Change listing data:
»»
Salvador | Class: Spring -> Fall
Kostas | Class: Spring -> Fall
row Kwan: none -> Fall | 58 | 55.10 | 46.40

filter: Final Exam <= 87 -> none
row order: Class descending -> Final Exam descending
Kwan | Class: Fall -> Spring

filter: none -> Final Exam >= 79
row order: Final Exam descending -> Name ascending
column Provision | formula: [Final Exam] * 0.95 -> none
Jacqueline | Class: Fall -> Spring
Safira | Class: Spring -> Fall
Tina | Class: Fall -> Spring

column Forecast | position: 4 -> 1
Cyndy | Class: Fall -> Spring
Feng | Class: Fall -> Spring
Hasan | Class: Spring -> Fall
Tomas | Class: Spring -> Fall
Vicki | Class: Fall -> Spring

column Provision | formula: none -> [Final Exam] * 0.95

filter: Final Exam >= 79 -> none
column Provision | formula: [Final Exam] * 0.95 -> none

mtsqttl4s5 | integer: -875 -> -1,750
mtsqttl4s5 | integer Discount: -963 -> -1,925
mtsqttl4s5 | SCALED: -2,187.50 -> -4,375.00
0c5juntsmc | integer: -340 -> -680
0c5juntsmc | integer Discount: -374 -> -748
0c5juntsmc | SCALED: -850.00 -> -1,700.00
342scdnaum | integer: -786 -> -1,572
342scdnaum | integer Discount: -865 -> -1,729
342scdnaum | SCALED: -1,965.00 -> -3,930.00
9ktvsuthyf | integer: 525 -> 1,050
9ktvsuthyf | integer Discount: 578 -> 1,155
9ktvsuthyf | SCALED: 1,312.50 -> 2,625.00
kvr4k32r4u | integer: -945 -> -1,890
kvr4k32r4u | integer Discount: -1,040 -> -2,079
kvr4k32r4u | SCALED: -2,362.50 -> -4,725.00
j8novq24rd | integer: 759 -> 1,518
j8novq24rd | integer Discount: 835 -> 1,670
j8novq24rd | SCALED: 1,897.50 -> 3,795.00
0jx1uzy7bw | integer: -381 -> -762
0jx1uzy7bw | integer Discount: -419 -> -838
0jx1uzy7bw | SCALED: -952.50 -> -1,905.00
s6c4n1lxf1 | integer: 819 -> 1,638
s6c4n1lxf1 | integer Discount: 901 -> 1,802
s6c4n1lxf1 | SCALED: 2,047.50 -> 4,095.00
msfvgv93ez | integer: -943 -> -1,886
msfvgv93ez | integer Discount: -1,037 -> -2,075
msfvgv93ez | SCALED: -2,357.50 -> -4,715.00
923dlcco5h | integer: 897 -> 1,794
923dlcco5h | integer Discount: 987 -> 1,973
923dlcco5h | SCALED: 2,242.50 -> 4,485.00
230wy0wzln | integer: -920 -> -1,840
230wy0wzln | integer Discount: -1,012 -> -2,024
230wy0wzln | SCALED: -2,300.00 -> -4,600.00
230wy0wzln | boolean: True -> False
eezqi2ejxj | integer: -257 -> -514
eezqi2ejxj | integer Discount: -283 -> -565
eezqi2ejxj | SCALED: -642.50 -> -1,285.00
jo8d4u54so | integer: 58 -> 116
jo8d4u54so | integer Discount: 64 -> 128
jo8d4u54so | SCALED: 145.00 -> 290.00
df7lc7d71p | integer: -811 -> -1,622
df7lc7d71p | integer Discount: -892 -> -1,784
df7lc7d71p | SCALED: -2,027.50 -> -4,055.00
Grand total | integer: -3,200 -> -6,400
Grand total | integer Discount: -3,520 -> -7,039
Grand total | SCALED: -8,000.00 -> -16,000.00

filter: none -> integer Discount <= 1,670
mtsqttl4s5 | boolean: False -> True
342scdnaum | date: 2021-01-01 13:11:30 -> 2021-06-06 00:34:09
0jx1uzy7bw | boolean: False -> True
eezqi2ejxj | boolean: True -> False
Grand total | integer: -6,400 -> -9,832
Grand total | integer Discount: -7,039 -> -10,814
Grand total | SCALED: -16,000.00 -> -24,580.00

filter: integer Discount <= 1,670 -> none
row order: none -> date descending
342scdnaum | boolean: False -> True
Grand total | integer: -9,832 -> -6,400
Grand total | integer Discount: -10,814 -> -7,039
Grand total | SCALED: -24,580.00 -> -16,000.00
««
Your task -
Above are the records; from them, give again exactly the lines from the one containing "row order: Final" through the one containing "eezqi2ejxj | integer Discount: -283 -> -565", both included.

Response -
row order: Final Exam descending -> Name ascending
column Provision | formula: [Final Exam] * 0.95 -> none
Jacqueline | Class: Fall -> Spring
Safira | Class: Spring -> Fall
Tina | Class: Fall -> Spring

column Forecast | position: 4 -> 1
Cyndy | Class: Fall -> Spring
Feng | Class: Fall -> Spring
Hasan | Class: Spring -> Fall
Tomas | Class: Spring -> Fall
Vicki | Class: Fall -> Spring

column Provision | formula: none -> [Final Exam] * 0.95

filter: Final Exam >= 79 -> none
column Provision | formula: [Final Exam] * 0.95 -> none

mtsqttl4s5 | integer: -875 -> -1,750
mtsqttl4s5 | integer Discount: -963 -> -1,925
mtsqttl4s5 | SCALED: -2,187.50 -> -4,375.00
0c5juntsmc | integer: -340 -> -680
0c5juntsmc | integer Discount: -374 -> -748
0c5juntsmc | SCALED: -850.00 -> -1,700.00
342scdnaum | integer: -786 -> -1,572
342scdnaum | integer Discount: -865 -> -1,729
342scdnaum | SCALED: -1,965.00 -> -3,930.00
9ktvsuthyf | integer: 525 -> 1,050
9ktvsuthyf | integer Discount: 578 -> 1,155
9ktvsuthyf | SCALED: 1,312.50 -> 2,625.00
kvr4k32r4u | integer: -945 -> -1,890
kvr4k32r4u | integer Discount: -1,040 -> -2,079
kvr4k32r4u | SCALED: -2,362.50 -> -4,725.00
j8novq24rd | integer: 759 -> 1,518
j8novq24rd | integer Discount: 835 -> 1,670
j8novq24rd | SCALED: 1,897.50 -> 3,795.00
0jx1uzy7bw | integer: -381 -> -762
0jx1uzy7bw | integer Discount: -419 -> -838
0jx1uzy7bw | SCALED: -952.50 -> -1,905.00
s6c4n1lxf1 | integer: 819 -> 1,638
s6c4n1lxf1 | integer Discount: 901 -> 1,802
s6c4n1lxf1 | SCALED: 2,047.50 -> 4,095.00
msfvgv93ez | integer: -943 -> -1,886
msfvgv93ez | integer Discount: -1,037 -> -2,075
msfvgv93ez | SCALED: -2,357.50 -> -4,715.00
923dlcco5h | integer: 897 -> 1,794
923dlcco5h | integer Discount: 987 -> 1,973
923dlcco5h | SCALED: 2,242.50 -> 4,485.00
230wy0wzln | integer: -920 -> -1,840
230wy0wzln | integer Discount: -1,012 -> -2,024
230wy0wzln | SCALED: -2,300.00 -> -4,600.00
230wy0wzln | boolean: True -> False
eezqi2ejxj | integer: -257 -> -514
eezqi2ejxj | integer Discount: -283 -> -565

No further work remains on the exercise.